The Tucson jury took just over two hours to acquit Scott Warren, 37, after they were tasked to decide whether the geography professor provided the men with legal humanitarian aid in January 2018, or deliberately concealed them from U.S. Border Patrol.
An overjoyed Warren hugged supporters who stuck with him through two federal trials this year, after a previous jury was unable to decide whether he broke the law by letting the men stay in a building near Ajo, Arizona, to recover from a desert trek.
"I love you all," Warren told his defense team and members of his group No More Deaths, which leaves water in the desert for migrants. "To those in the desert working on water drops and other aid, I love you too."
Warren's case drew the support of United Nations officials and Amnesty International who said he was being persecuted for providing aid in the midst of a humanitarian crisis on the U.S.-Mexico border.

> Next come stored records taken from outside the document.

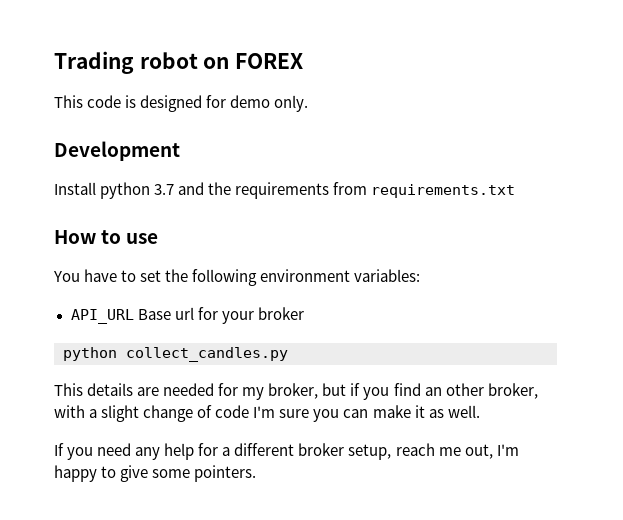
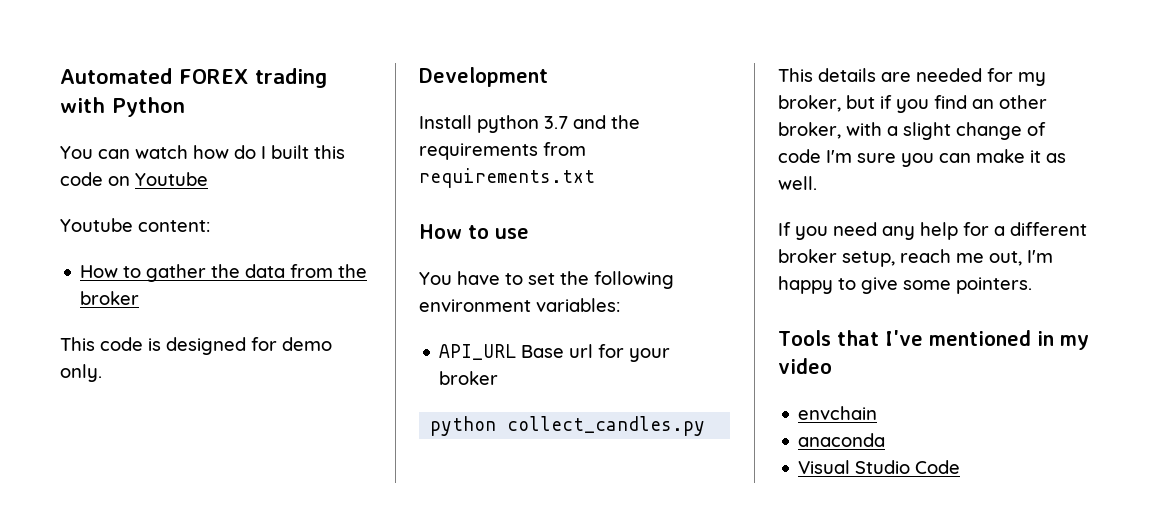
- Trading robot on FOREX
+ Automated FOREX trading with Python
+ You can watch how do I built this code on Youtube
+ Youtube content:
+ How to gather the data from the broker
+ Tools that I've mentioned in my video
+ envchain
+ anaconda
+ Visual Studio Code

Federal prosecutors accused Warren of shielding the men from the U.S. Border Patrol and giving them directions while they stayed at the ramshackle wooden building known as "The Barn" from Jan. 14-17, 2018.
The case was seen as an indicator of what assistance U.S. humanitarian workers, doctors, and even employers can give to undocumented immigrants as President Donald Trump makes tougher immigration enforcement a major re-election theme.
"We are so grateful that Scott Warren is free," said Juanita Molina a Tucson human rights activist who runs the group Border Action Network. "Criminalizing humanitarian aid is against our values as a community."
Warren was arrested on Jan. 17, 2018, at the building in desert around 103 miles west of Tucson, where U.S. prosecutors accused him of concealing Kristian Perez-Villanueva, then 23, and Jose Arnaldo Sacaria-Goday, 20.
The men from El Salvador and Honduras, respectively, crossed the border and walked nearly 30 miles through the desert before sheltering in the building used as an aid station by NMD and other groups.
Warren gave the men medical checks, finding they both had blisters and scratches, with Sacaria-Goday showing cold-like symptoms and complaining of a bruised upper torso.
He said the men needed to recover rather than continue their journey through desert where "people are dying from exposure."
Since 2001 the Pima County Office of the Medical Examiner has identified more than 3,000 sets of human remains suspected of belonging to migrants who died in the deserts of southern Arizona.